INSTRUCTIONS TO FOLLOW. Beginning with the line containing "OOFOS: 1 for 130.00 -> 1 for 100.00" and ending with the last line of the records, set down every line exactly.

Content revision data
□ □ □ □ □
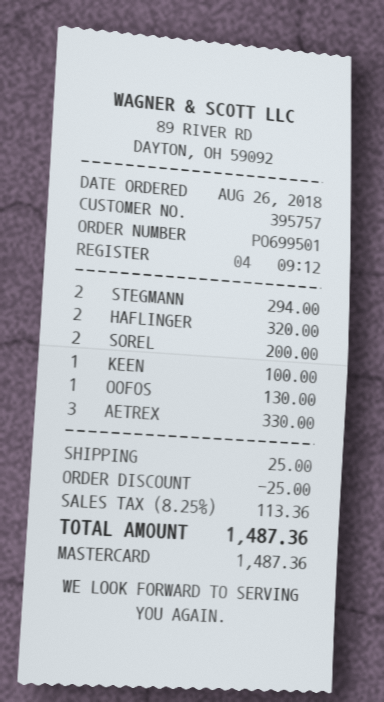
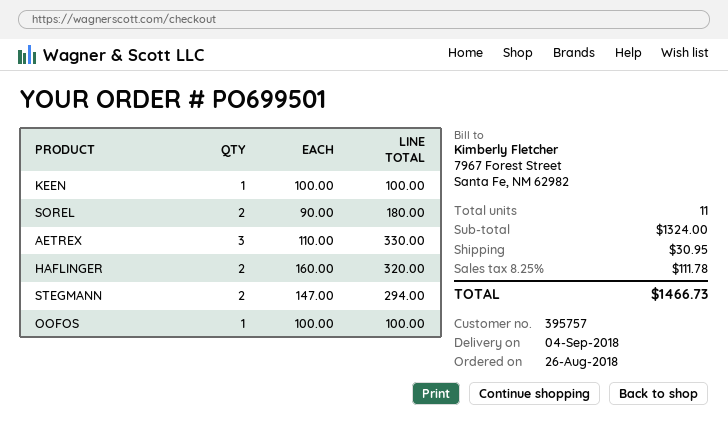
SOREL: 2 for 200.00 -> 2 for 180.00
OOFOS: 1 for 130.00 -> 1 for 100.00
discount: 25.00 -> none
shipping: 25.00 -> 30.95
tax: 8.25% = 113.36 -> 8.25% = 111.78
total: 1487.36 -> 1466.73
□ □ □ □ □
SOLUTION TO THIS TASK.
OOFOS: 1 for 130.00 -> 1 for 100.00
discount: 25.00 -> none
shipping: 25.00 -> 30.95
tax: 8.25% = 113.36 -> 8.25% = 111.78
total: 1487.36 -> 1466.73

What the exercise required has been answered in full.